You still need a mini, wsm, mes, traeger and a cookshack. So you still need five more!


----------



## addertooth (Aug 25, 2014)

It is easy, the number of purses and shoes she has, divided by 3.


----------



## stickyfingers (Aug 25, 2014)

PadronMan said:


> Too many is when your wife is walking out of the house to go stay at her mothers
> 
> 
> 
> ...


Idk...might be the right amount.....


----------



## noboundaries (Aug 25, 2014)

Four for me.  My wife bought two of them for me, plus the Smokenator, and strongly encouraged me to get the WSM.  She doesn't like to cook and is happy to leave it to me.


----------



## worktogthr (Aug 25, 2014)

If you include my smokey joe, that I rarely use... I have 6.  My wife thinks I'm crazy, my family and friends think I am crazy and I love every minute of it.  Haha I am always cruising craigslist just in case I see something interesting.


----------



## lemans (Aug 26, 2014)

I'm with you ....


----------



## bluewhisper (Aug 26, 2014)

"They do different things" - that's the point exactly. It's like having different shoes for different purposes.

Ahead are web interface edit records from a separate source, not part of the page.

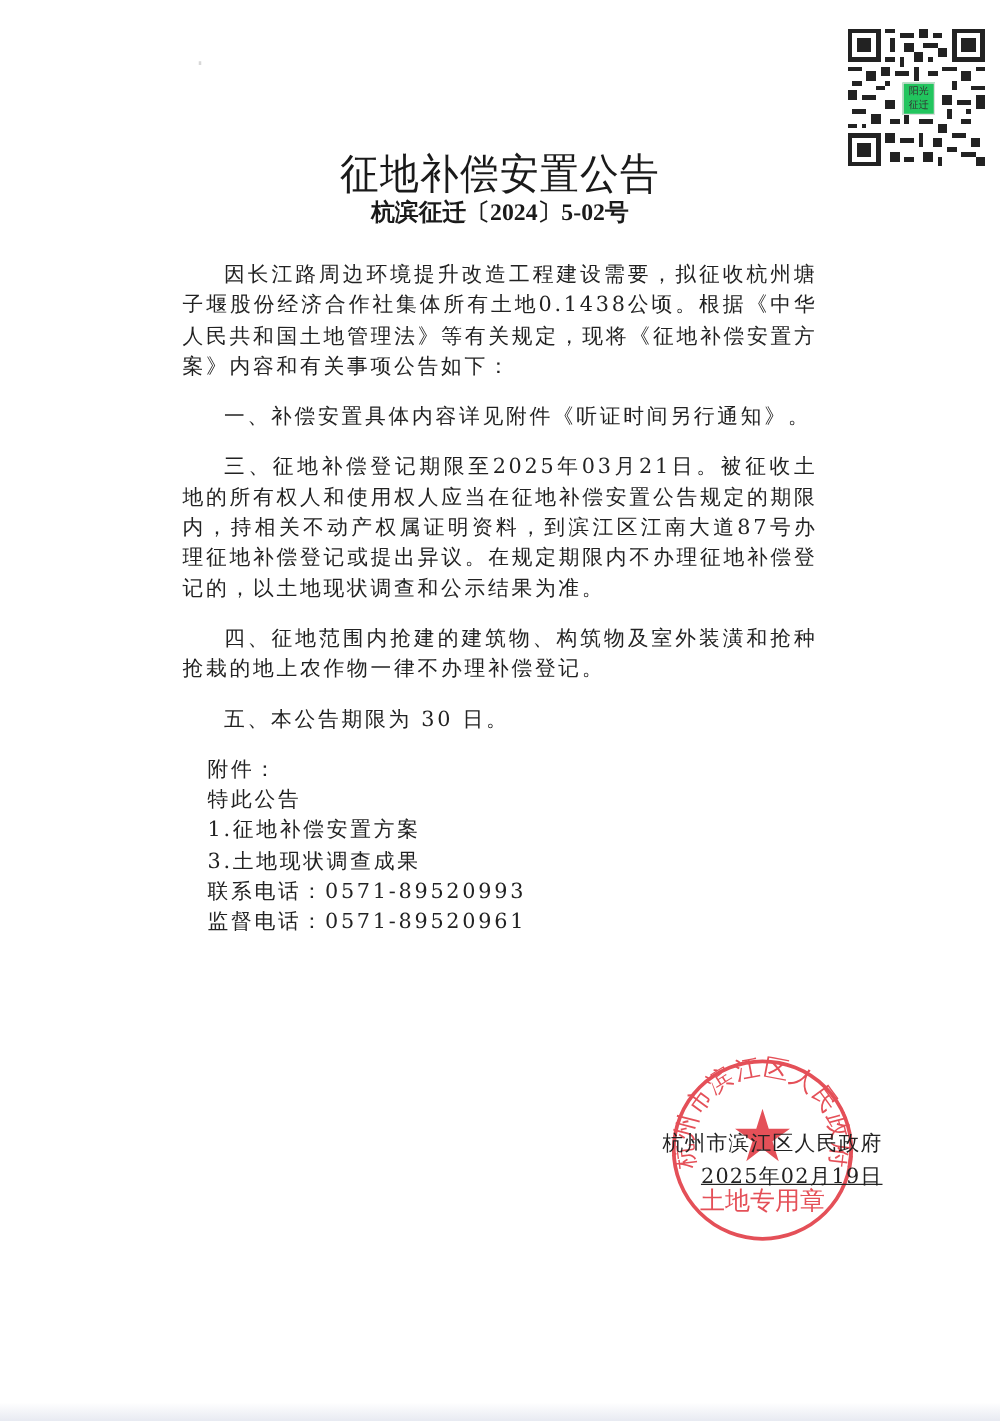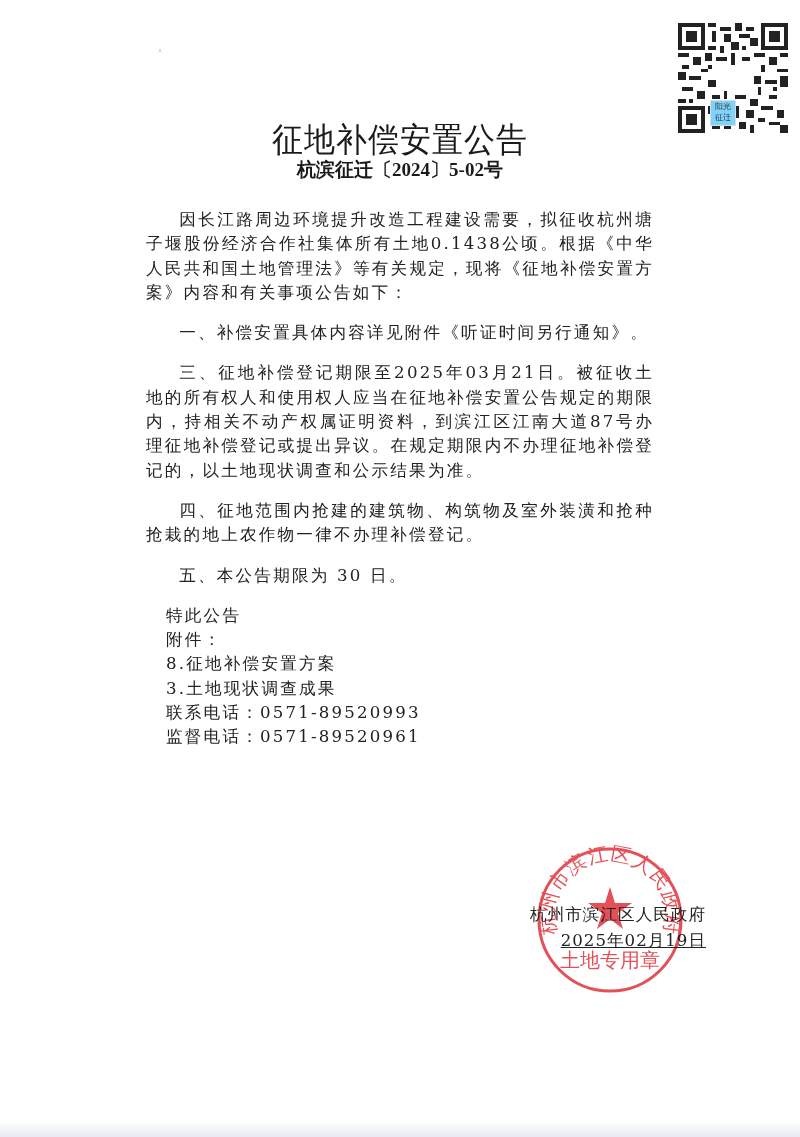--- a/index.html
+++ b/index.html
@@ -6,23 +6,23 @@
     body {
       width: 800px; height: 1137px; background: #ffffff; position: relative; overflow: hidden;
       font-family: "DejaVu Serif", "Liberation Serif", serif; color: #1e1e1e;
     }
     .qr {
       position: absolute; left: 678px; top: 20px; width: 110px; height: 116px;
       background: #fff;
     }
     .qr svg { width: 100%; height: 100%; display: block; }
     .qr-label {
-      position: absolute; left: 32px; top: 46px; width: 24px; height: 24px;
-      background: #7dd3fc; font-size: 8px; line-height: 11px; text-align: center; color: #333;
-      font-family: "DejaVu Sans", sans-serif; border: 1px solid #ddd; margin-top: 34px;
+      position: absolute; left: 44px; top: 46px; width: 24px; height: 24px;
+      background: #22c55e; font-size: 8px; line-height: 11px; text-align: center; color: #333;
+      font-family: "DejaVu Sans", sans-serif; border: 1px solid #ddd;
     }
     .title {
       position: absolute; left: 0; width: 800px; top: 98px; text-align: center;
       font-size: 31px; letter-spacing: 1px; color: #1a1a1a;
       font-family: "DejaVu Sans", "Liberation Sans", sans-serif; font-weight: normal;
       transform: scaleY(1.08);
     }
     .docno {
       position: absolute; left: 0; width: 800px; top: 157px; text-align: center;
       font-size: 19px; font-weight: bold; color: #1a1a1a;
@@ -138,23 +138,23 @@
 
 <h1 class="title">征地补偿安置公告</h1>
 <div class="docno">杭滨征迁〔2024〕5-02号</div>
 
 <div class="body">
   <p class="para">因长江路周边环境提升改造工程建设需要，拟征收杭州塘子堰股份经济合作社集体所有土地0.1438公顷。根据《中华人民共和国土地管理法》等有关规定，现将《征地补偿安置方案》内容和有关事项公告如下：</p>
   <p class="para">一、补偿安置具体内容详见附件《听证时间另行通知》。</p>
   <p class="para">三、征地补偿登记期限至2025年03月21日。被征收土地的所有权人和使用权人应当在征地补偿安置公告规定的期限内，持相关不动产权属证明资料，到滨江区江南大道87号办理征地补偿登记或提出异议。在规定期限内不办理征地补偿登记的，以土地现状调查和公示结果为准。</p>
   <p class="para">四、征地范围内抢建的建筑物、构筑物及室外装潢和抢种抢栽的地上农作物一律不办理补偿登记。</p>
   <p class="para">五、本公告期限为 30 日。</p>
+  <p class="attach">附件：</p>
   <p class="attach">特此公告</p>
-  <p class="attach">附件：</p>
-  <p class="attach">8.征地补偿安置方案</p>
+  <p class="attach">1.征地补偿安置方案</p>
   <p class="attach">3.土地现状调查成果</p>
   <p class="attach">联系电话：0571-89520993</p>
   <p class="attach">监督电话：0571-89520961</p>
 </div>
 
 <div class="seal">
   <svg viewBox="0 0 150 150">
     <defs>
       <path id="sealArc" d="M 22 90 A 56 56 0 1 1 128 90"></path>
     </defs>

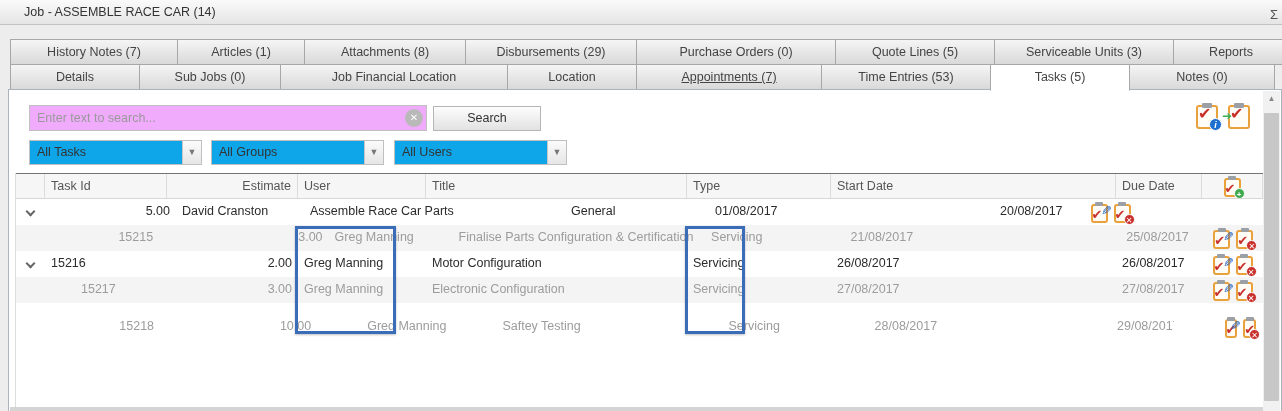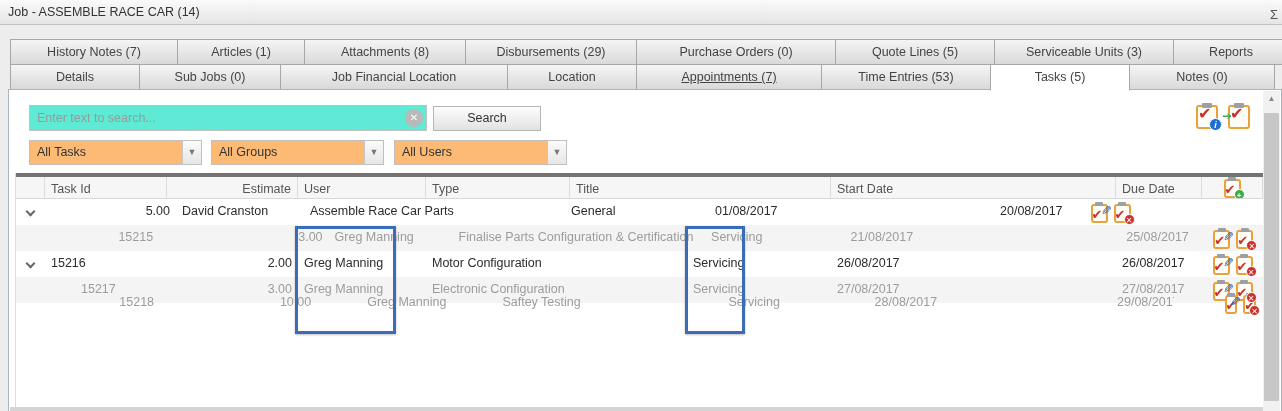--- a/index.html
+++ b/index.html
@@ -7,21 +7,21 @@
   body {
     position:relative; background:#ededed;
     font-family:"Liberation Sans","DejaVu Sans",sans-serif;
     font-size:12.5px; color:#333;
   }
   
   .titlebar {
     position:absolute; top:0; left:0; right:0; height:25px;
     background:linear-gradient(#fafafa,#e5e5e5);
     border-bottom:1px solid #c3c3c3;
-    line-height:24px; padding-left:8px; color:#333;
+    line-height:24px; padding-left:24px; color:#333;
   }
   .corner-glyph{ position:absolute; right:4px; top:3px; font-size:13px; color:#555; cursor:pointer;}
   
   .tabrow { position:absolute; left:10px; display:flex; }
   #tabs-row1 { top:39px; }
   #tabs-row2 { top:64px; }
   .tab {
     height:26px; line-height:24px; text-align:center;
     background:linear-gradient(#f5f5f5,#d9d9d9);
     border:1px solid #a7a7a7; margin-left:-1px;
@@ -32,54 +32,54 @@
     background:#fff; height:27px; border-bottom:1px solid #fff; z-index:6; position:relative;
   }
   
   .panel {
     position:absolute; top:89px; left:8px; right:0; bottom:0;
     background:#fff; border:1px solid #aab3be; border-bottom:none; z-index:1;
   }
   
   .search-wrap {
     position:absolute; left:20px; top:15px; width:398px; height:26px;
-    border:1px solid #c0c0c0; background:#5eead4;
+    border:1px solid #c0c0c0; background:#f0abfc;
   }
   .search-wrap input {
     width:100%; height:100%; border:none; outline:none; padding:0 26px 0 7px;
     font:inherit; color:#444; background:transparent;
   }
   .search-wrap input::placeholder { color:#9a9a9a; }
   .clear-btn {
     position:absolute; right:3px; top:3px; width:18px; height:18px; border-radius:50%;
     background:#b9b9b9; color:#fff; font-size:10px; font-weight:bold;
     text-align:center; line-height:18px; cursor:pointer;
   }
   .search-btn {
     position:absolute; left:424px; top:16px; width:108px; height:25px;
     background:linear-gradient(#fdfdfd,#e2e2e2); border:1px solid #b5b5b5;
     text-align:center; line-height:23px; color:#333; cursor:pointer;
   }
   
   .dropdown {
     position:absolute; top:50px; height:25px; width:173px;
-    border:1px solid #c0c0c0; background:#fdba74; cursor:pointer;
+    border:1px solid #c0c0c0; background:#0ea5e9; cursor:pointer;
   }
   .dropdown .val { position:absolute; left:7px; top:0; line-height:23px; color:#333; }
   .dropdown .dd-btn {
     position:absolute; right:0; top:0; width:19px; height:100%;
     border-left:1px solid #c6c6c6; background:linear-gradient(#fbfbfb,#e6e6e6);
     text-align:center; line-height:22px; font-size:9px; color:#777;
   }
   
   .toolbar-icons { position:absolute; top:13px; left:1186px; display:flex; gap:8px; }
   
   .thead, .trow { position:absolute; left:6px; width:1248px; height:26px; display:flex; }
   .thead {
-    top:83px; background:#f6f6f6; border-top:4px solid #737373; border-bottom:1px solid #d8d8d8;
+    top:83px; background:#f6f6f6; border-top:1px solid #737373; border-bottom:1px solid #d8d8d8;
     color:#555;
     justify-content:space-between;
   }
   .thead .cell { border-right:1px solid #dcdcdc; }
   .cell { height:100%; line-height:25px; padding:0 6px; overflow:hidden; white-space:nowrap; }
   .col-exp  { width:30px; }
   .col-id   { width:122px; }
   .col-est  { width:131px; text-align:right; }
   .col-user { width:128px; }
   .col-title{ width:261px; }
@@ -211,22 +211,22 @@
         <span class="val">All Users</span>
         <span class="dd-btn">▼</span>
       </div>
     </div>
 
   <div id="table-header" class="thead">
       <div class="cell col-exp"></div>
       <div class="cell col-id">Task Id</div>
       <div class="cell col-est">Estimate</div>
       <div class="cell col-user">User</div>
+      <div class="cell col-title">Title</div>
       <div class="cell col-type">Type</div>
-      <div class="cell col-title">Title</div>
       <div class="cell col-start">Start Date</div>
       <div class="cell col-due">Due Date</div>
       <div class="cell col-act">
         <span class="clip">
           <span class="body"></span>
           <span class="top"></span>
           <span class="check">✔</span>
           <span class="badge badge-green">+</span>
         </span>
       </div>
@@ -320,21 +320,21 @@
             <span class="pen">✎</span>
           </span>
           <span class="clip">
             <span class="body"></span>
             <span class="top"></span>
             <span class="check">✔</span>
             <span class="badge badge-red">✕</span>
           </span>
         </div>
       </div>
-      <div class="trow child" style="top: 200px; gap: 44px;">
+      <div class="trow child" style="top: 224px; gap: 44px;">
         <div class="cell col-exp"></div>
         <div class="cell col-id indent">15218</div>
         <div class="cell col-est">10.00</div>
         <div class="cell col-user">Greg Manning</div>
         <div class="cell col-title">Saftey Testing</div>
         <div class="cell col-type">Servicing</div>
         <div class="cell col-start">28/08/2017</div>
         <div class="cell col-due">29/08/2017</div>
         <div class="cell col-act">
           <span class="clip">

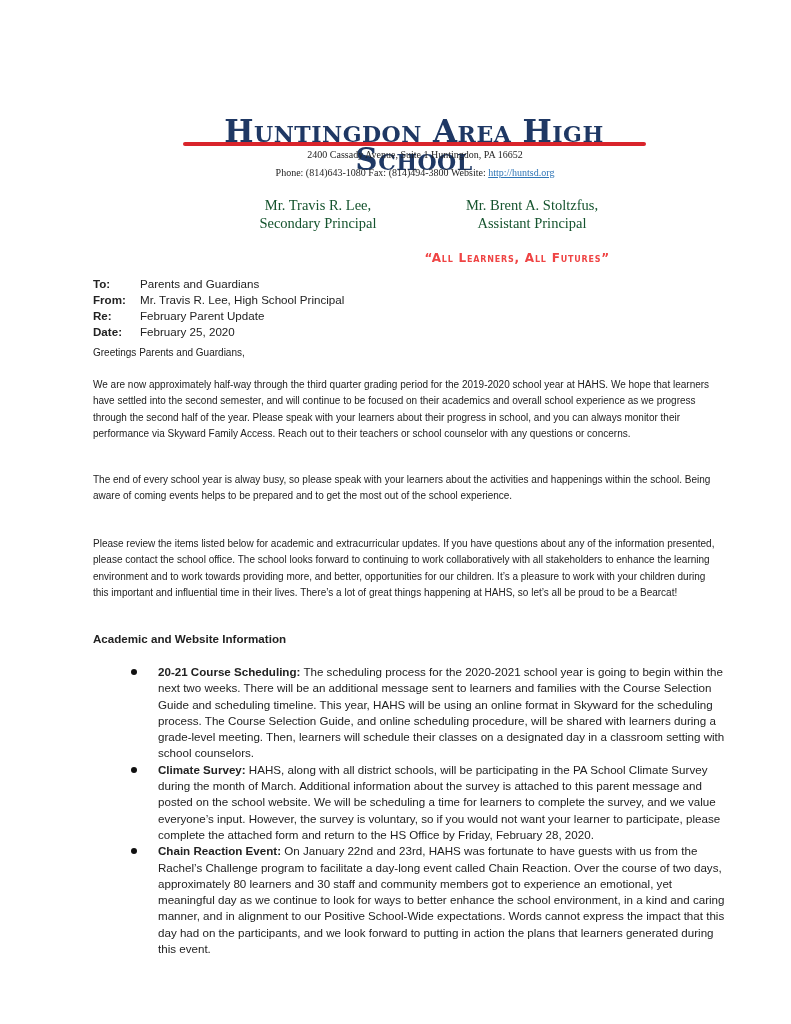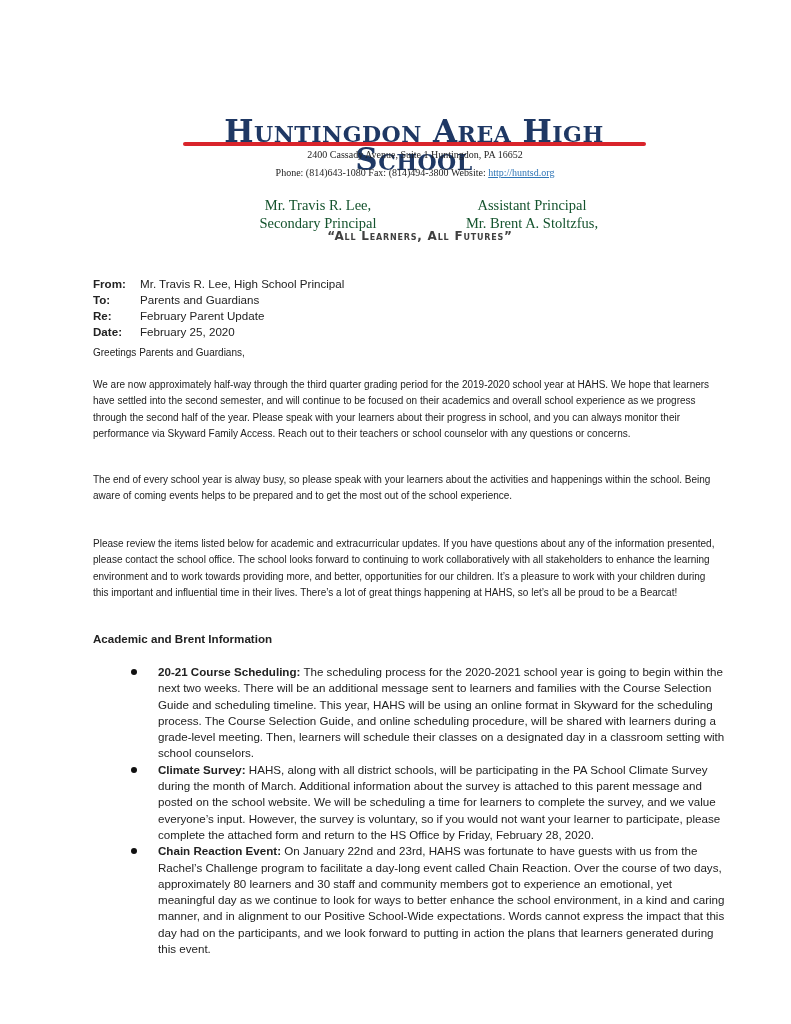--- a/index.html
+++ b/index.html
@@ -21,23 +21,23 @@
   .addr1 { top: 146px; }
   .addr2 { top: 164px; }
   .website-link { color: #2e75b6; text-decoration: underline; }
   .principal {
     position: absolute; top: 196px; width: 200px; text-align: center;
     font-family: "Liberation Serif", serif; font-size: 14.5px; color: #14532d; line-height: 18px;
   }
   .p1 { left: 218px; }
   .p2 { left: 432px; }
   .motto {
-    position: absolute; left: 230px; top: 229px; width: 380px; text-align: center;
+    position: absolute; left: 230px; top: 251px; width: 380px; text-align: right;
     font-family: "DejaVu Sans", sans-serif; font-weight: bold; font-variant: small-caps;
-    color: #404040; font-size: 12px; letter-spacing: 0.8px;
+    color: #ef4444; font-size: 12px; letter-spacing: 0.8px;
   }
   .memo {
     position: absolute; left: 93px; top: 276px;
     font-family: "Liberation Sans", sans-serif; font-size: 11.6px; color: #222; line-height: 16px;
   }
   .memo-row { display: flex; }
   .memo-label { width: 47px; font-weight: bold; }
   .body-text {
     position: absolute; left: 93px; width: 625px;
     font-family: "Liberation Sans", sans-serif; font-size: 10px; color: #222; line-height: 16.3px;
@@ -68,51 +68,51 @@
   <div class="title-rule"></div>
   <div class="address-line addr1">2400 Cassady Avenue, Suite 1  Huntingdon, PA  16652</div>
   <div class="address-line addr2">
     <span>Phone: (814)643-1080  Fax: (814)494-3800  Website: </span><span class="website-link">http://huntsd.org</span>
   </div>
   <div class="principal p1">
     <div>Mr. Travis R. Lee,</div>
     <div>Secondary Principal</div>
   </div>
   <div class="principal p2">
+    <div>Mr. Brent A. Stoltzfus,</div>
     <div>Assistant Principal</div>
-    <div>Mr. Brent A. Stoltzfus,</div>
   </div>
   <div class="motto">“All Learners, All Futures”</div>
 </div>
 
 <div class="memo">
   <div class="memo-row">
+    <span class="memo-label">To:</span>
+    <span>Parents and Guardians</span>
+  </div>
+  <div class="memo-row">
     <span class="memo-label">From:</span>
     <span>Mr. Travis R. Lee, High School Principal</span>
-  </div>
-  <div class="memo-row">
-    <span class="memo-label">To:</span>
-    <span>Parents and Guardians</span>
   </div>
   <div class="memo-row">
     <span class="memo-label">Re:</span>
     <span>February Parent Update</span>
   </div>
   <div class="memo-row">
     <span class="memo-label">Date:</span>
     <span>February 25, 2020</span>
   </div>
 </div>
 
 <div class="body-text greeting">Greetings Parents and Guardians,</div>
 <div class="body-text para1">We are now approximately half-way through the third quarter grading period for the 2019-2020 school year at HAHS.  We hope that learners have settled into the second semester, and will continue to be focused on their academics and overall school experience as we progress through the second half of the year.  Please speak with your learners about their progress in school, and you can always monitor their performance via Skyward Family Access.  Reach out to their teachers or school counselor with any questions or concerns.</div>
 <div class="body-text para2">The end of every school year is alway busy, so please speak with your learners about the activities and happenings within the school.  Being aware of coming events helps to be prepared and to get the most out of the school experience.</div>
 <div class="body-text para3">Please review the items listed below for academic and extracurricular updates.   If you have questions about any of the information presented, please contact the school office.  The school looks forward to continuing to work collaboratively with all stakeholders to enhance the learning environment and to work towards providing more, and better, opportunities for our children.  It’s a pleasure to work with your children during this important and influential time in their lives.  There’s a lot of great things happening at HAHS, so let’s all be proud to be a Bearcat!</div>
 
-<div class="section-heading">Academic and Brent Information</div>
+<div class="section-heading">Academic and Website Information</div>
 
 <ul class="bullets">
   <li class="bullet-item">
     <span class="bullet-dot"></span>
     <span class="bullet-title">20-21 Course Scheduling:</span><span> The scheduling process for the 2020-2021 school year is going to begin within the next two weeks.  There will be an additional message sent to learners and families with the Course Selection Guide and scheduling timeline.  This year, HAHS will be using an online format in Skyward for the scheduling process.  The Course Selection Guide, and online scheduling procedure, will be shared with learners during a grade-level meeting.  Then, learners will schedule their classes on a designated day in a classroom setting with school counselors.</span>
   </li>
   <li class="bullet-item">
     <span class="bullet-dot"></span>
     <span class="bullet-title">Climate Survey:</span><span>  HAHS, along with all district schools, will be participating in the PA School Climate Survey during the month of March.  Additional information about the survey is attached to this parent message and posted on the school website.  We will be scheduling a time for learners to complete the survey, and we value everyone’s input.  However, the survey is voluntary, so if you would not want your learner to participate, please complete the attached form and return to the HS Office by Friday, February 28, 2020.</span>
   </li>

I have a Masterbuilt offset stick burner for serious smoking, an old Weber for hot smoking/grilling, and a Lodge Sportsman for small grilling. But I could do small grilling on either of the first two.

I still want to get a little gas portable shoebox grill, just for simple instant-on grilling that can travel.


----------



## wade (Aug 26, 2014)

I currently have 7 (5 smoker/grills and 2 smokers) and that is as far as I think I can push her understanding at the moment. Two of the grills are gas and so are not used very much.













Smokers1.jpg



__ wade
__ Aug 26, 2014


















Smokers2.jpg



__ wade
__ Aug 26, 2014






All except the gas ones were in use this weekend.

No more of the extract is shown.